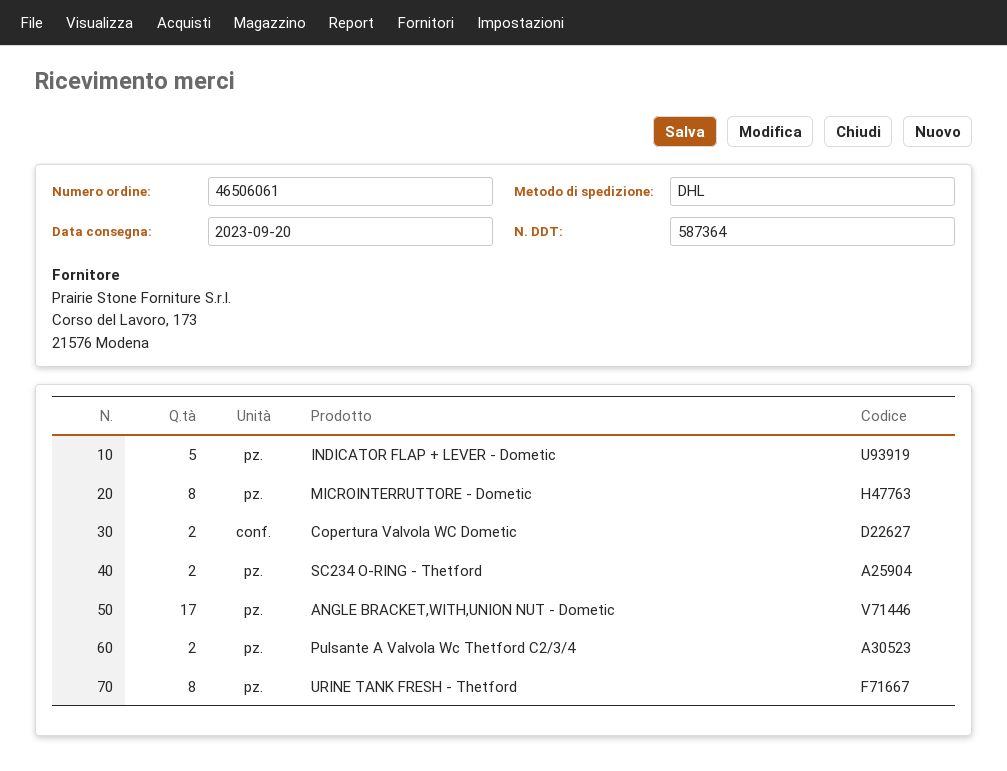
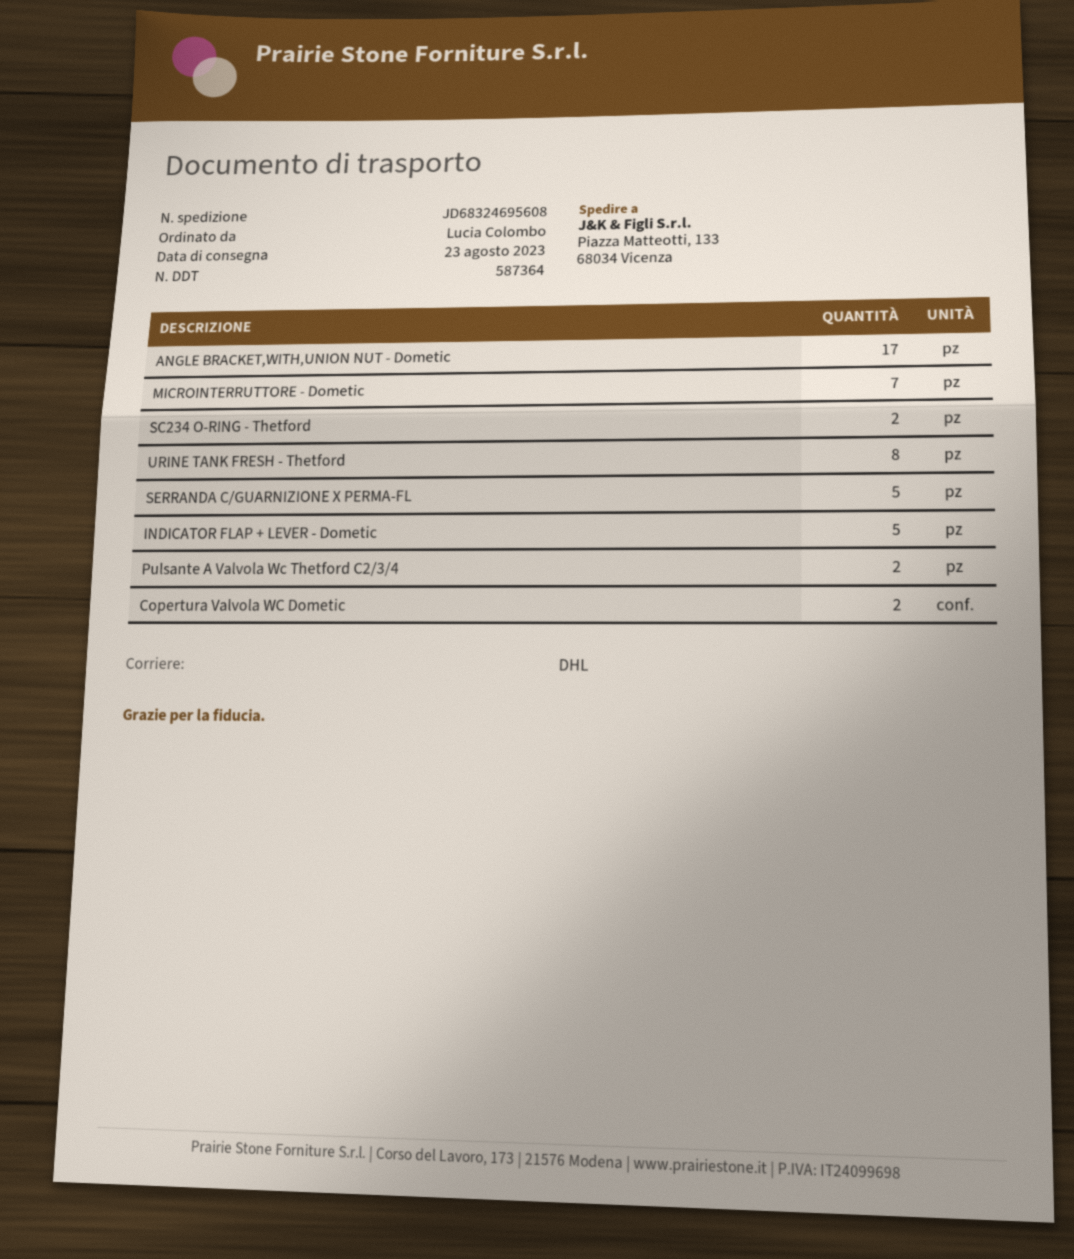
delivery date: 2023-09-20 -> 2023-08-23
MICROINTERRUTTORE - Dometic: 8 -> 7
SERRANDA C/GUARNIZIONE X PERMA-FL: none -> 5

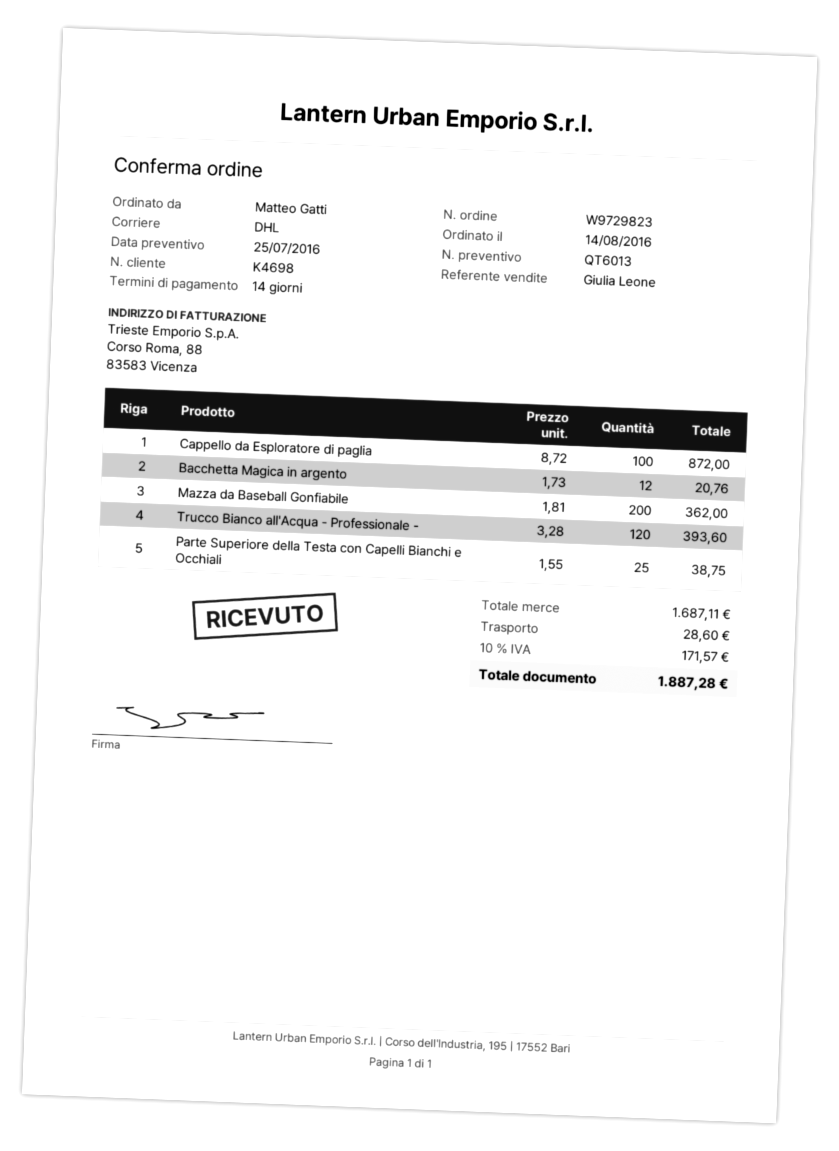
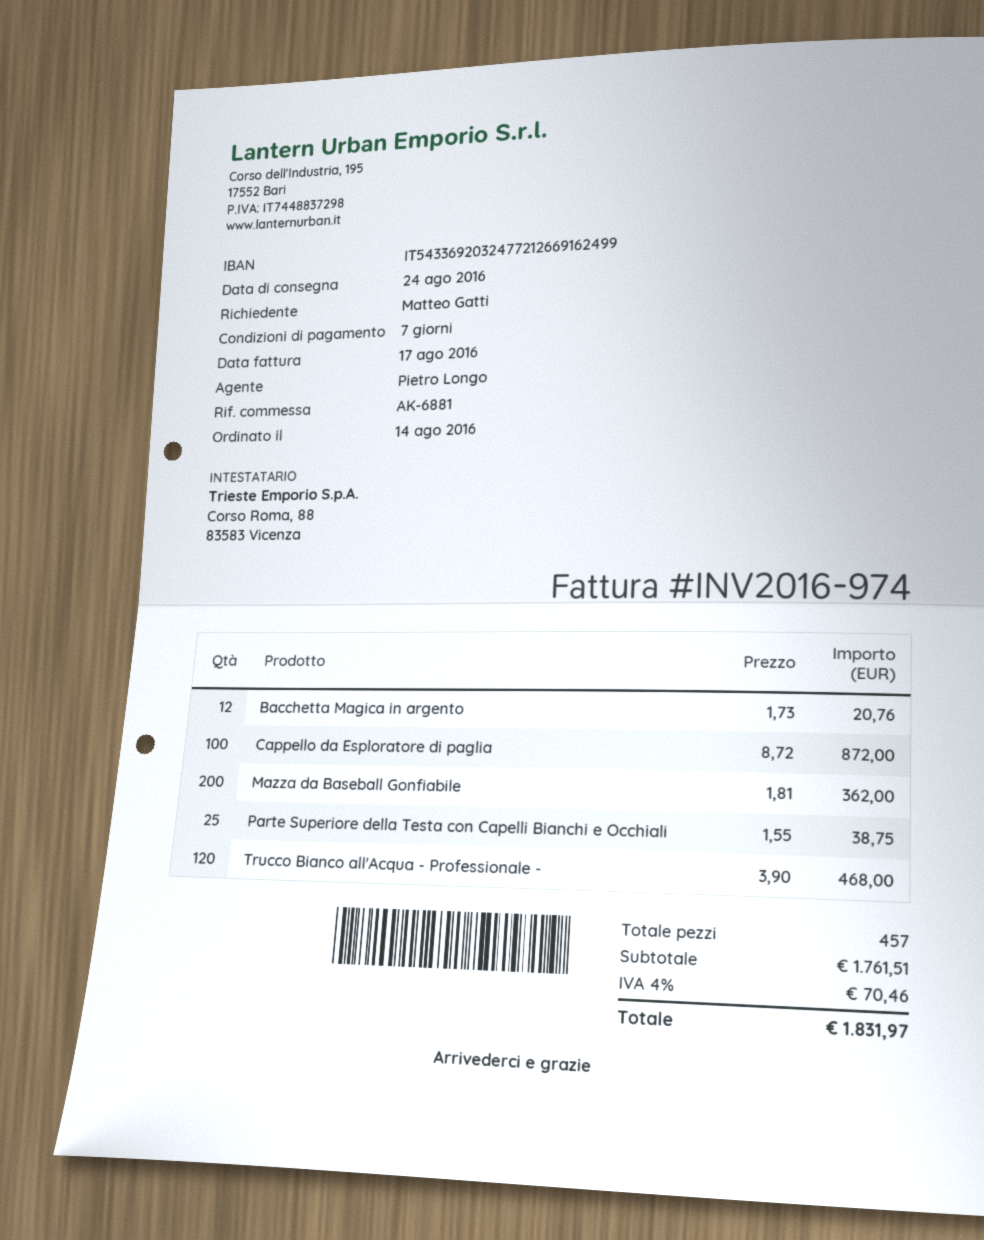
payment terms: 14 days -> 7 days
sales rep: Giulia Leone -> Pietro Longo
Trucco Bianco all'Acqua - Professionale -: 120 x 3.28 = 393.60 -> 120 x 3.90 = 468.00
subtotal: 1687.11 -> 1761.51
shipping: 28.60 -> none
tax: 10% = 171.57 -> 4% = 70.46
total: 1887.28 -> 1831.97

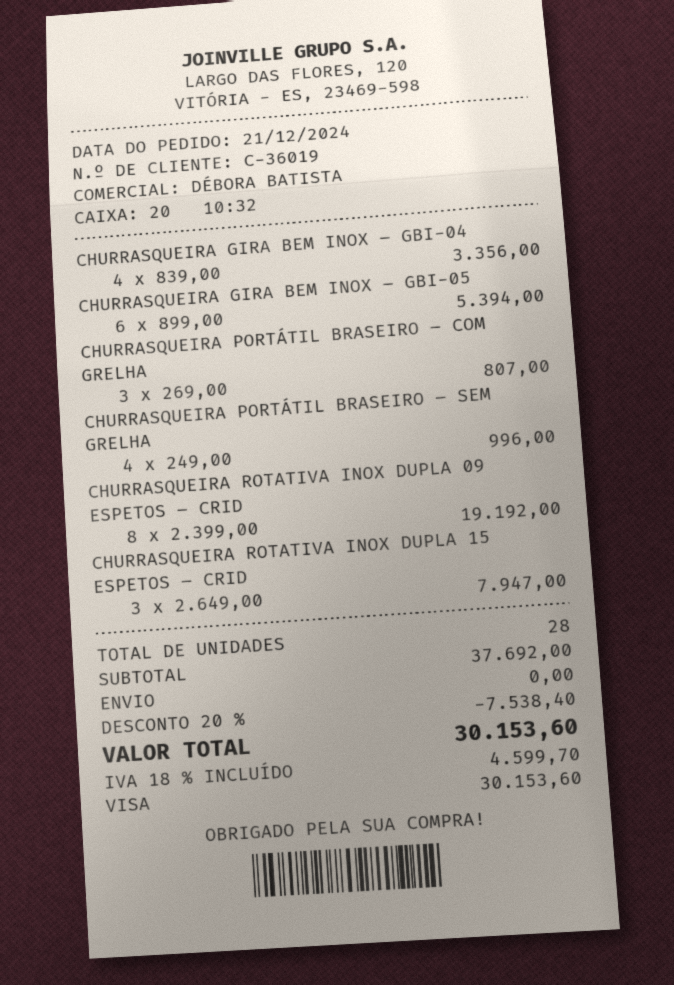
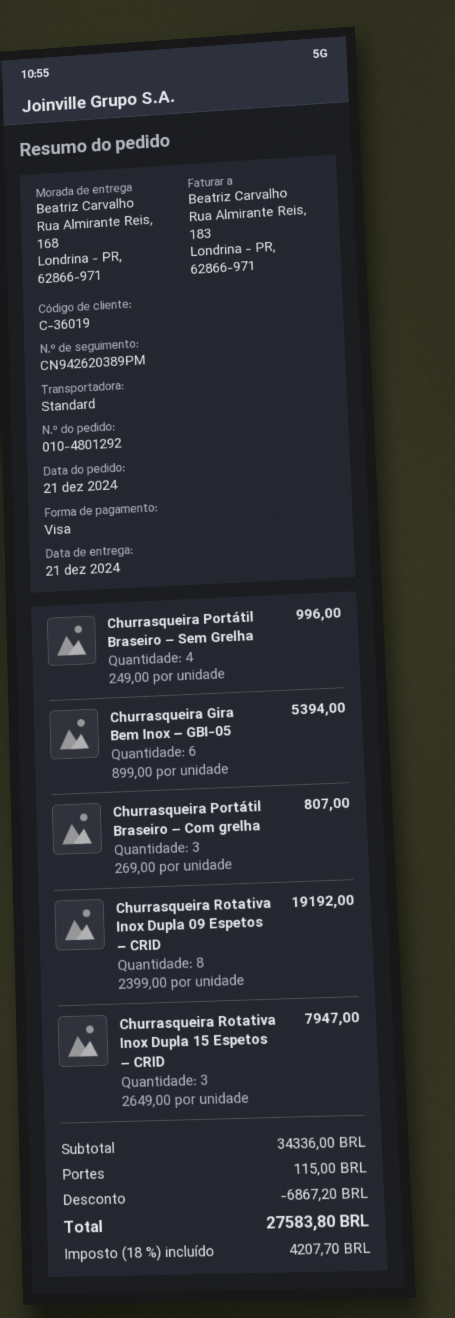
CHURRASQUEIRA GIRA BEM INOX – GBI-04: 4 x 839.00 = 3356.00 -> none
subtotal: 37692.00 -> 34336.00
discount: 7538.40 -> 6867.20
shipping: 0.00 -> 115.00
tax: 18% = 4599.70 -> 18% = 4207.70
total: 30153.60 -> 27583.80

----------

> _WHAT YOU WILL DO_
From the entries, report every line in which the string "none" occurs.

> _WRITTEN REPLY_
SERRANDA C/GUARNIZIONE X PERMA-FL: none -> 5
shipping: 28.60 -> none
CHURRASQUEIRA GIRA BEM INOX – GBI-04: 4 x 839.00 = 3356.00 -> none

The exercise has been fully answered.